12 de Julho de 2010 às 00:30
Gabriela Canavilhas enfrenta críticas de vários sectores da Cultura
Gabriela Canavilhas enfrenta críticas de vários sectores da Cultura FOTO: Hugo Delgado/Lusa

Quem o garante é Tiago Rodrigues, um dos porta-vozes da Plataforma do Teatro, que hoje se reúne em Lisboa para reflectir sobre os anunciados cortes nos apoios às artes e para tentar afinar, a uma só voz, as dúvidas a apresentar à ministra da Cultura, Gabriela Canavilhas.

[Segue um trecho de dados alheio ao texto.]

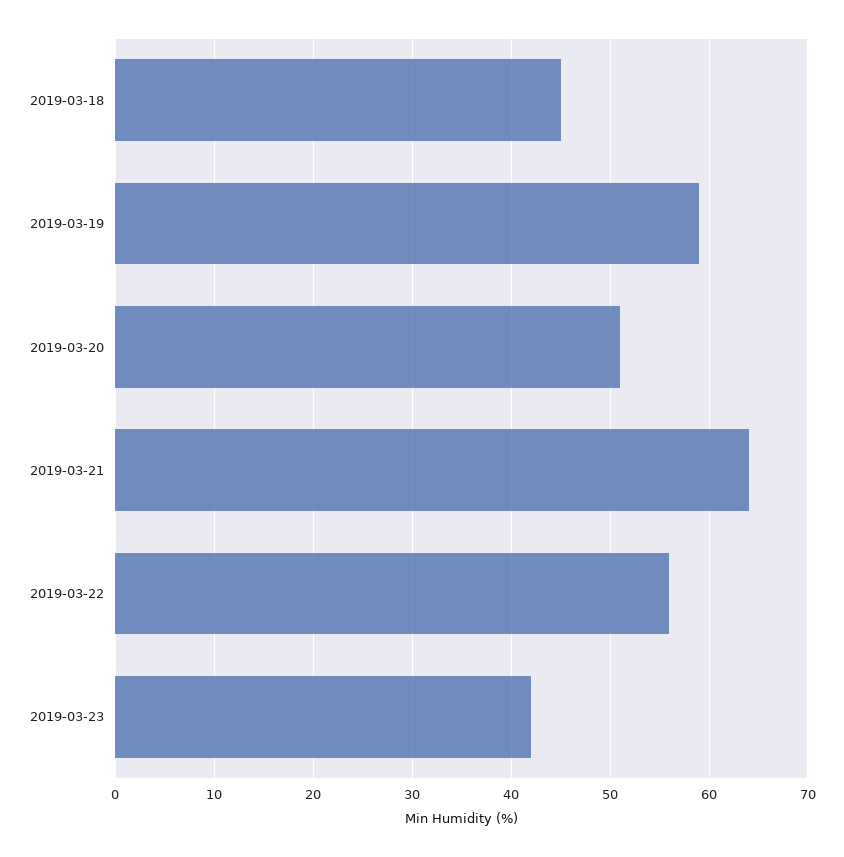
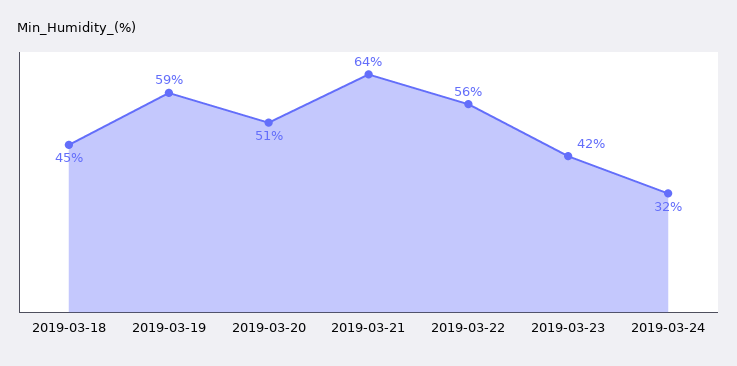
2019-03-24: none -> 32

Tiago Rodrigues só não consegue explicar o que é "acessório" no funcionamento do Ministério da Cultura. "É algo a discutir com a ministra, e temos toda a disponibilidade para o fazer", afirma. "No essencial é que não se pode cortar." Sendo o essencial "os agentes culturais" e "o seu trabalho". "Os cortes anunciados são insignificantes no Orçamento do Estado", defende Tiago Rodrigues. "Eles totalizam dois milhões e 500 mil euros, ou seja, o prémio de produtividade de um gestor de uma empresa pública. Mas sem esse dinheiro há milhares de pessoas que não podem trabalhar e honrar compromissos."

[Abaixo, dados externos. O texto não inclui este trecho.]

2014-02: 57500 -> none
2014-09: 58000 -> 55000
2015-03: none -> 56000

Esta é a primeira crise grave que enfrenta o Ministério de Gabriela Canavilhas, que tem sido fortemente contestada por todos os sectores artísticos desde que, no mês passado, foi aprovado um decreto-lei que prevê o corte de dez por cento nos apoios à cultura e a cativação de vinte por cento das verbas atribuídas aos institutos tutelados pelo seu Ministério. A recente demissão do director-geral das Artes, Jorge Barreto Xavier, que alegou desentendimentos com a ministra, piorou a situação.

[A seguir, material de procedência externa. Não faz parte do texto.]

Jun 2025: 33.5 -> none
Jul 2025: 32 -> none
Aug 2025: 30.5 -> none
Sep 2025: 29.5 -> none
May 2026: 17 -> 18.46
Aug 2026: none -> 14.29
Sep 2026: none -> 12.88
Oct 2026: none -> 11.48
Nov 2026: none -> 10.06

O CM tentou falar com Gabriela Canavilhas, mas até ao fecho desta edição tal não foi possível.

PORMENORES

REDUÇÃO DA CATIVAÇÃO

O primeiro-ministro José Sócrates interveio nesta crise reduzindo o valor da cativação das verbas a atribuir à Cultura: de 20 por cento, passou para 12,5 por cento.

DEMISSÃO POLÉMICA

No seguimento da demissão do director-geral das Artes, o Bando emitiu um comunicado em que questiona o processo. Tiago Rodrigues diz que os contornos do caso têm de ser "esclarecidos".

ARTES NO PARLAMENTO

A Plataforma das Artes, que reúne criadores de todas as áreas culturais, vai hoje ao Parlamento, onde será recebida pelos grupos parlamentares de Os Verdes, CDS e PS.